● INFORMATION
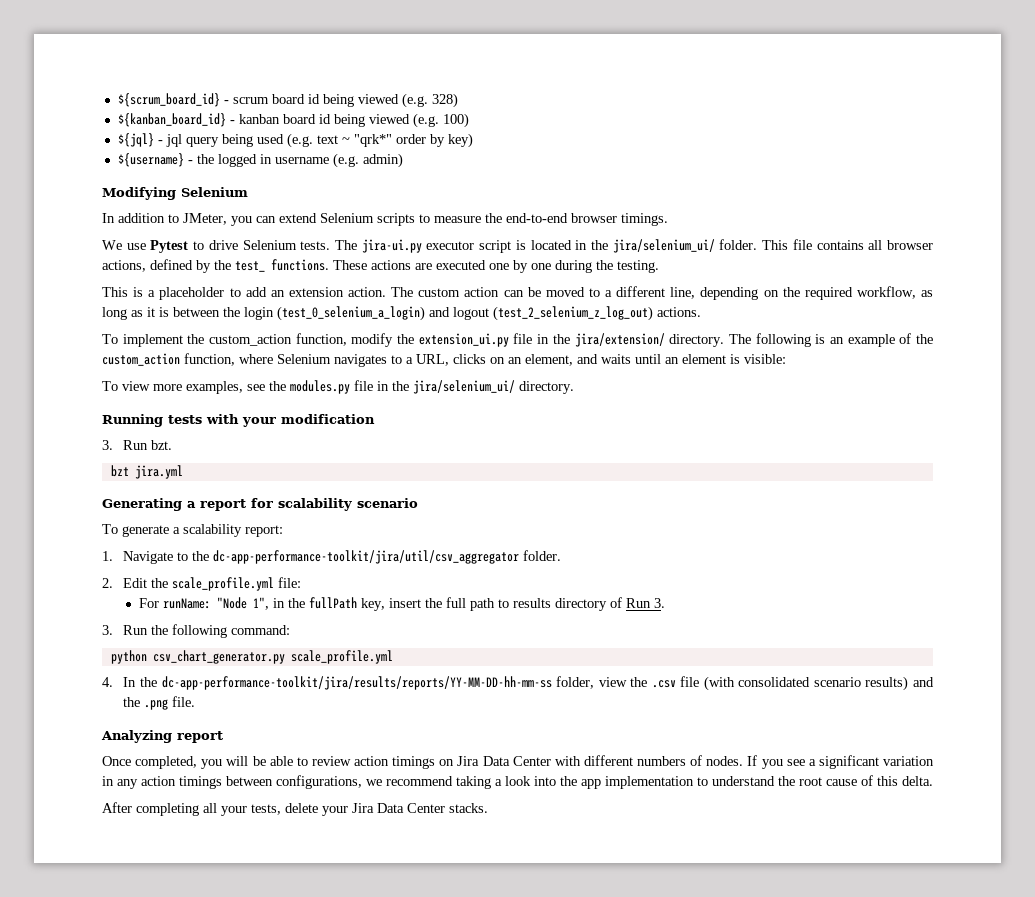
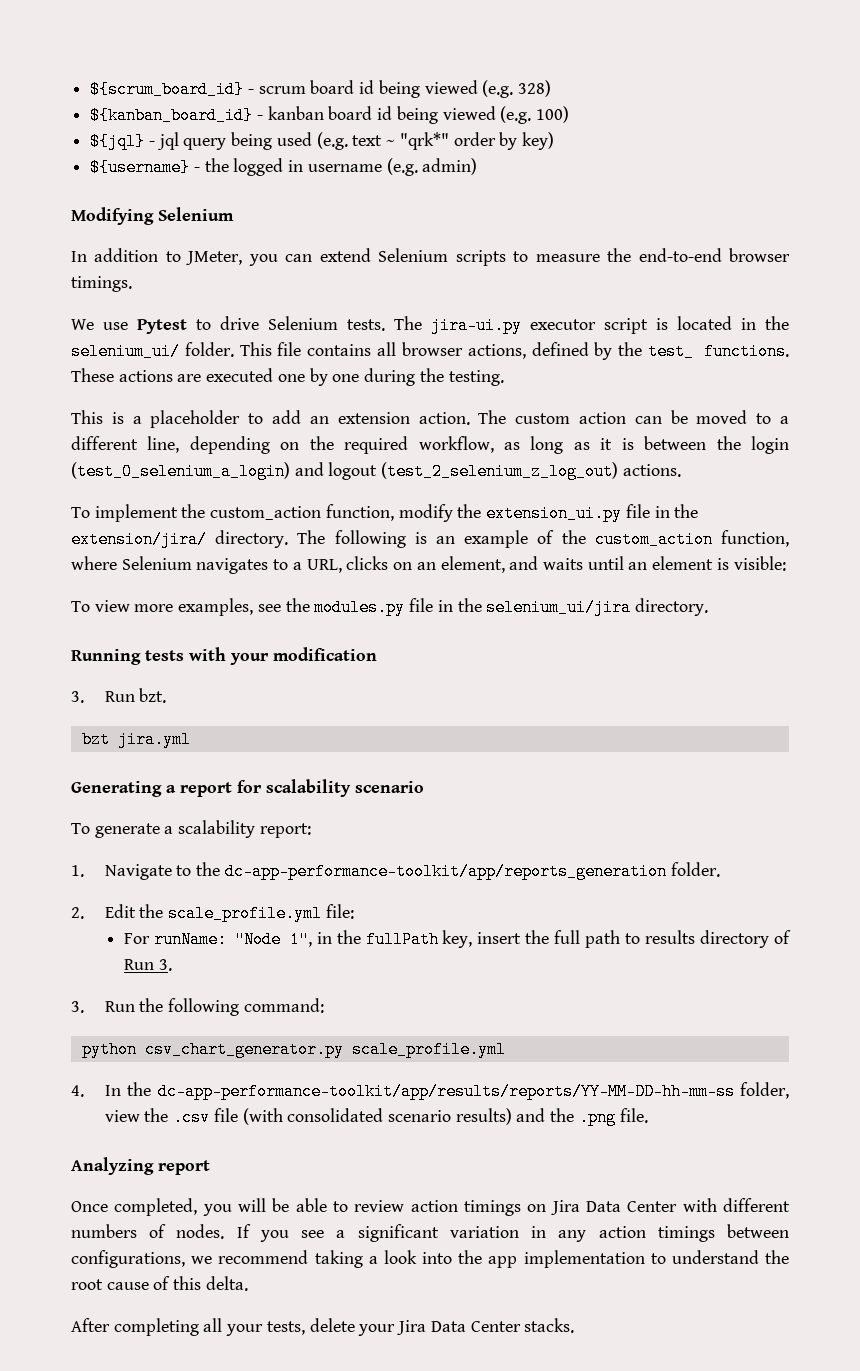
[612,239,715,253] jira/selenium_ui/ -> [71,343,180,360] selenium_ui/
[574,333,665,347] jira/extension/ -> [71,531,207,548] extension/jira/
[413,380,515,394] jira/selenium_ui/ -> [486,599,632,616] selenium_ui/jira
[213,550,520,564] dc-app-performance-toolkit/jira/util/csv_aggregator -> [224,863,667,880] dc-app-performance-toolkit/app/reports_generation
[161,676,552,690] dc-app-performance-toolkit/jira/results/reports/YY-MM-DD-hh-mm-ss -> [157,1083,735,1100] dc-app-performance-toolkit/app/results/reports/YY-MM-DD-hh-mm-ss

● WHAT TO WORK ON
The result should be the listing above, restated exactly, with no pictures in it.

● WRITTEN SOLUTION
[612,239,715,253] jira/selenium_ui/ -> [71,343,180,360] selenium_ui/
[574,333,665,347] jira/extension/ -> [71,531,207,548] extension/jira/
[413,380,515,394] jira/selenium_ui/ -> [486,599,632,616] selenium_ui/jira
[213,550,520,564] dc-app-performance-toolkit/jira/util/csv_aggregator -> [224,863,667,880] dc-app-performance-toolkit/app/reports_generation
[161,676,552,690] dc-app-performance-toolkit/jira/results/reports/YY-MM-DD-hh-mm-ss -> [157,1083,735,1100] dc-app-performance-toolkit/app/results/reports/YY-MM-DD-hh-mm-ss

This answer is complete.